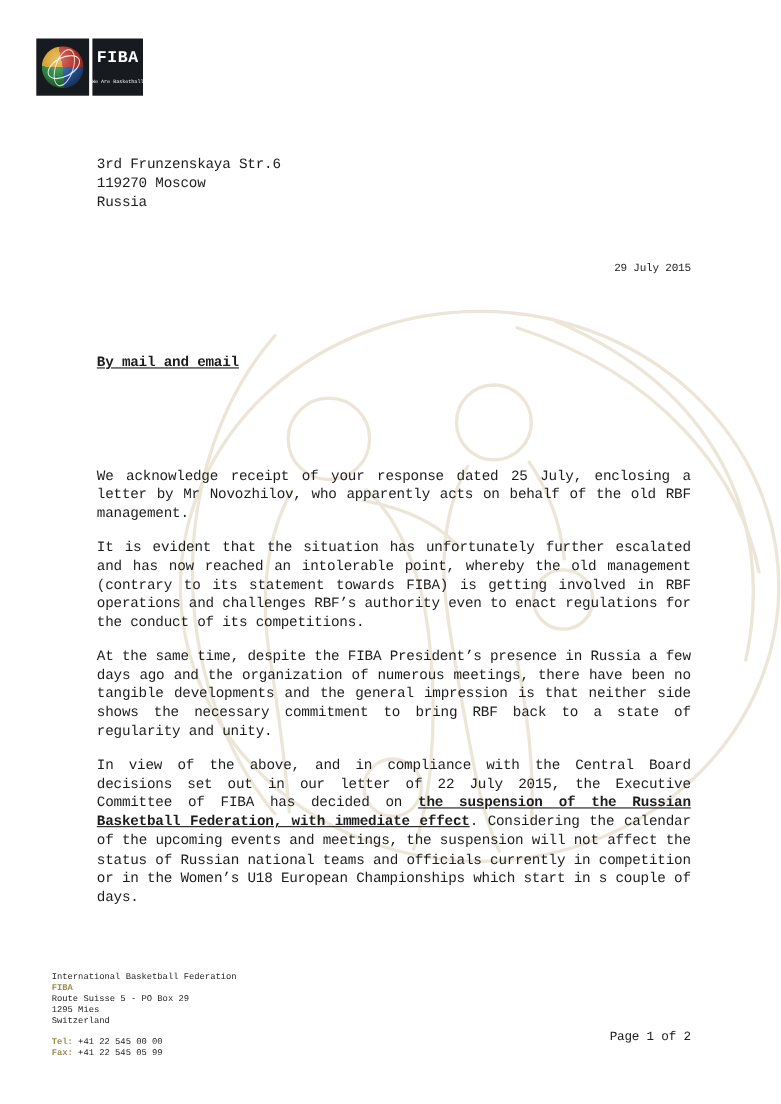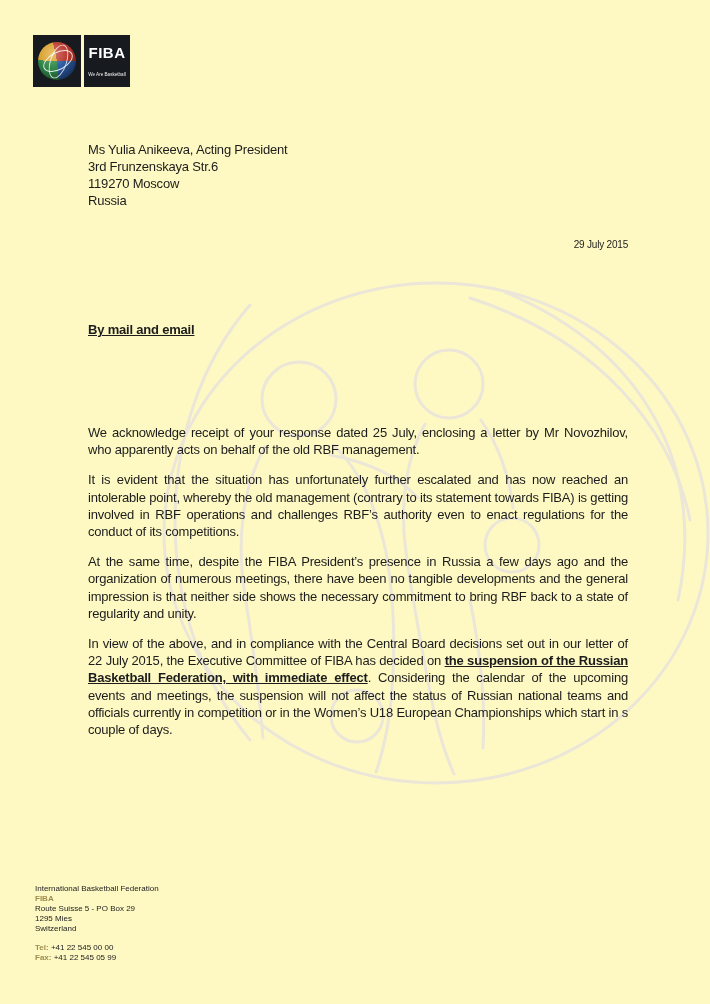--- a/index.html
+++ b/index.html
@@ -1,18 +1,18 @@
 <!DOCTYPE html>
 <html><head>
 <meta charset="utf-8">
 <style>
   html,body{margin:0;padding:0;background:#e8e8e8;}
   .page{
-    position:relative;width:710px;height:1004px;background:#fef9c3;
-    font-family:Liberation Sans, sans-serif;color:#1c1c1c;overflow:hidden;
+    position:relative;width:710px;height:1004px;background:#ffffff;
+    font-family:Liberation Mono, monospace;color:#1c1c1c;overflow:hidden;
     margin:0 auto;
   }
   .layer{position:absolute;z-index:1;}
   .watermark{position:absolute;left:0;top:0;z-index:0;}
 
   
   .logo{left:33px;top:35px;display:flex;gap:3px;}
   .logo-block{width:48px;height:52px;background:#171a1f;display:flex;flex-direction:column;align-items:center;justify-content:center;}
   .logo-block.text{width:46px;justify-content:flex-start;}
   .globe{
@@ -36,21 +36,21 @@
   .recipient{left:88px;top:141px;font-size:13px;line-height:17px;letter-spacing:-0.2px;}
   .recipient .org{font-weight:bold;}
   .date-line{left:88px;top:228px;width:540px;text-align:right;font-size:10px;letter-spacing:-0.2px;margin-top:11px;}
   .subject{left:88px;top:322px;font-size:13px;font-weight:bold;text-decoration:underline;letter-spacing:-0.2px;}
   .letter-body{left:88px;top:424px;width:540px;font-size:13px;line-height:17.2px;letter-spacing:-0.2px;}
   .salutation{margin:0 0 17px 0;}
   .letter-body p{margin:0 0 13px 0;text-align:justify;}
   .emphasis{font-weight:bold;text-decoration:underline;}
 
   
-  .footer{left:35px;top:884px;font-size:8px;line-height:10px;color:#222;}
+  .footer{left:47px;top:884px;font-size:8px;line-height:10px;color:#222;}
   .gold{color:#9e8d4e;font-weight:bold;}
   .contact{margin-top:9px;}
   .page-num{left:88px;top:936px;width:540px;text-align:right;font-size:11.5px;letter-spacing:-0.2px;}
 </style>
 </head>
 <body>
 
 <div class="page">
 
   <svg class="watermark" width="710" height="1004" viewBox="0 0 710 1004" aria-hidden="true">
@@ -76,21 +76,20 @@
     <div class="logo-block">
       <div class="globe"></div>
     </div>
     <div class="logo-block text">
       <div class="brand">FIBA</div>
       <div class="tagline">We Are Basketball</div>
     </div>
   </header>
 
   <div class="layer recipient">
-    <div>Ms Yulia Anikeeva, Acting President</div>
     <div>3rd Frunzenskaya Str.6</div>
     <div>119270 Moscow</div>
     <div>Russia</div>
   </div>
 
   <div class="layer date-line">29 July 2015</div>
 
   <div class="layer subject">By mail and email</div>
 
   <div class="layer letter-body">
@@ -105,14 +104,15 @@
     <div class="gold">FIBA</div>
     <div>Route Suisse 5 - PO Box 29</div>
     <div>1295 Mies</div>
     <div>Switzerland</div>
     <div class="contact">
       <div><span class="gold">Tel:</span> <span>+41 22 545 00 00</span></div>
       <div><span class="gold">Fax:</span> <span>+41 22 545 05 99</span></div>
     </div>
   </footer>
 
+  <div class="layer page-num">Page 1 of 2</div>
 
 </div>
 
 </body></html>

-- PROMPT --
The response must repeat all the lines above exactly and include no pictures.

-- YOUR RESPONSE --
--- a/index.html
+++ b/index.html
@@ -1,18 +1,18 @@
 <!DOCTYPE html>
 <html><head>
 <meta charset="utf-8">
 <style>
   html,body{margin:0;padding:0;background:#e8e8e8;}
   .page{
-    position:relative;width:710px;height:1004px;background:#fef9c3;
-    font-family:Liberation Sans, sans-serif;color:#1c1c1c;overflow:hidden;
+    position:relative;width:710px;height:1004px;background:#ffffff;
+    font-family:Liberation Mono, monospace;color:#1c1c1c;overflow:hidden;
     margin:0 auto;
   }
   .layer{position:absolute;z-index:1;}
   .watermark{position:absolute;left:0;top:0;z-index:0;}
 
   
   .logo{left:33px;top:35px;display:flex;gap:3px;}
   .logo-block{width:48px;height:52px;background:#171a1f;display:flex;flex-direction:column;align-items:center;justify-content:center;}
   .logo-block.text{width:46px;justify-content:flex-start;}
   .globe{
@@ -36,21 +36,21 @@
   .recipient{left:88px;top:141px;font-size:13px;line-height:17px;letter-spacing:-0.2px;}
   .recipient .org{font-weight:bold;}
   .date-line{left:88px;top:228px;width:540px;text-align:right;font-size:10px;letter-spacing:-0.2px;margin-top:11px;}
   .subject{left:88px;top:322px;font-size:13px;font-weight:bold;text-decoration:underline;letter-spacing:-0.2px;}
   .letter-body{left:88px;top:424px;width:540px;font-size:13px;line-height:17.2px;letter-spacing:-0.2px;}
   .salutation{margin:0 0 17px 0;}
   .letter-body p{margin:0 0 13px 0;text-align:justify;}
   .emphasis{font-weight:bold;text-decoration:underline;}
 
   
-  .footer{left:35px;top:884px;font-size:8px;line-height:10px;color:#222;}
+  .footer{left:47px;top:884px;font-size:8px;line-height:10px;color:#222;}
   .gold{color:#9e8d4e;font-weight:bold;}
   .contact{margin-top:9px;}
   .page-num{left:88px;top:936px;width:540px;text-align:right;font-size:11.5px;letter-spacing:-0.2px;}
 </style>
 </head>
 <body>
 
 <div class="page">
 
   <svg class="watermark" width="710" height="1004" viewBox="0 0 710 1004" aria-hidden="true">
@@ -76,21 +76,20 @@
     <div class="logo-block">
       <div class="globe"></div>
     </div>
     <div class="logo-block text">
       <div class="brand">FIBA</div>
       <div class="tagline">We Are Basketball</div>
     </div>
   </header>
 
   <div class="layer recipient">
-    <div>Ms Yulia Anikeeva, Acting President</div>
     <div>3rd Frunzenskaya Str.6</div>
     <div>119270 Moscow</div>
     <div>Russia</div>
   </div>
 
   <div class="layer date-line">29 July 2015</div>
 
   <div class="layer subject">By mail and email</div>
 
   <div class="layer letter-body">
@@ -105,14 +104,15 @@
     <div class="gold">FIBA</div>
     <div>Route Suisse 5 - PO Box 29</div>
     <div>1295 Mies</div>
     <div>Switzerland</div>
     <div class="contact">
       <div><span class="gold">Tel:</span> <span>+41 22 545 00 00</span></div>
       <div><span class="gold">Fax:</span> <span>+41 22 545 05 99</span></div>
     </div>
   </footer>
 
+  <div class="layer page-num">Page 1 of 2</div>
 
 </div>
 
 </body></html>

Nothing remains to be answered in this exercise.